“Star Wars: The Last Jedi” is in cinemas since December 14th (in Germany). I visited the midnight premiere with a double feature with Episode 7 and 8. Today I want to present a combination of some things I love: Star Wars and R.

“Star Wars: The Lest Jedi” was discussed controversial in the community and I followed the discussion at the german Star Wars Union homepage.

I want to show briefly how the comments of the users developed during the last week. For the analysis I used the woderful R-package rvest and the packages included in the tidyverse, especially dplyr and ggplot2.

rvest is used for web scraping, dplyr for data manipulation and ggplot2 for visualisation.

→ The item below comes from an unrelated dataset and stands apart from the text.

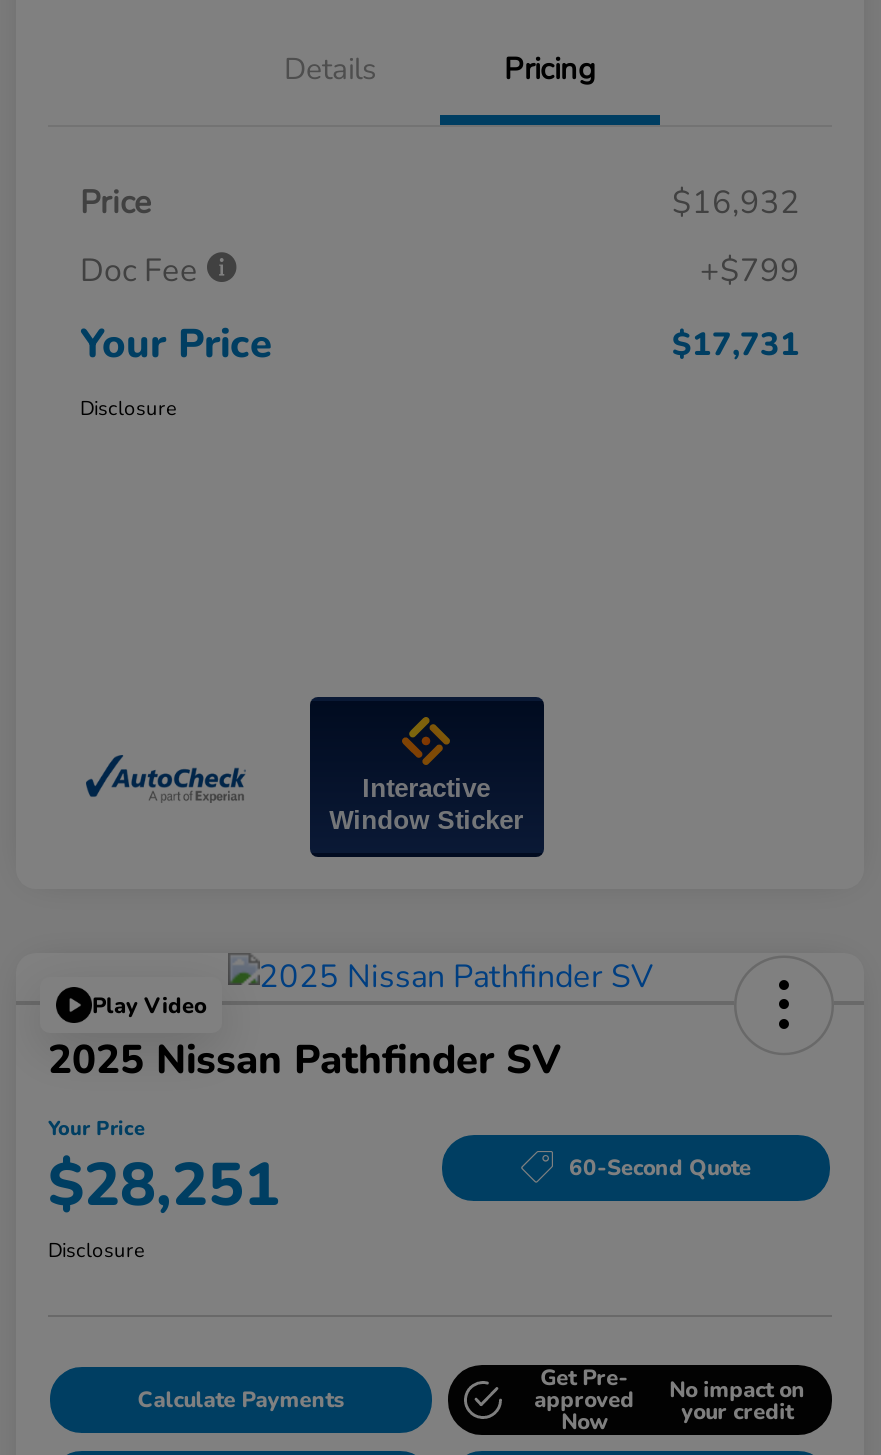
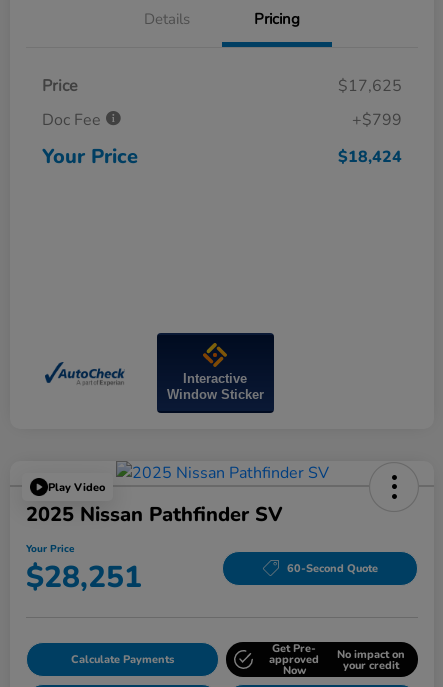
[672,181,800,225] $16,932 -> [338,75,402,97] $17,625
[80,323,800,423] $17,731 | Disclosure -> [338,146,402,168] $18,424
[48,1237,144,1265] Disclosure -> none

See here for the source code of the analysis. The colour used for the first two plots is in the style of the Star Wars episode 8 colour and in ggplot2 it’s called red3.

Some results:

Comments per hour

Comments per hour

Users with the most comments

Most comments from users

I decided to list all users with more than 20 comments in total. My plan was to plot the total numbers of comments per user over all the days and see how the top users changed. But I decided to use this simple plot. I recommand the great R-package gganimate to dynamically show the development of a variable. See the project page for further examples.

Comments per day and hour

Comments per hour

The most comments were created between 7 pm and 8 pm or general: in the evening. It also obvious that on the 14th and 15th December the most comments in total were created.

I hope you had fun to see this statistics and see how easy it is to create such plots with ggplot2. Next time I want to show a wordcloud of the most common words used in the comments and further funny things …

May the force be with you!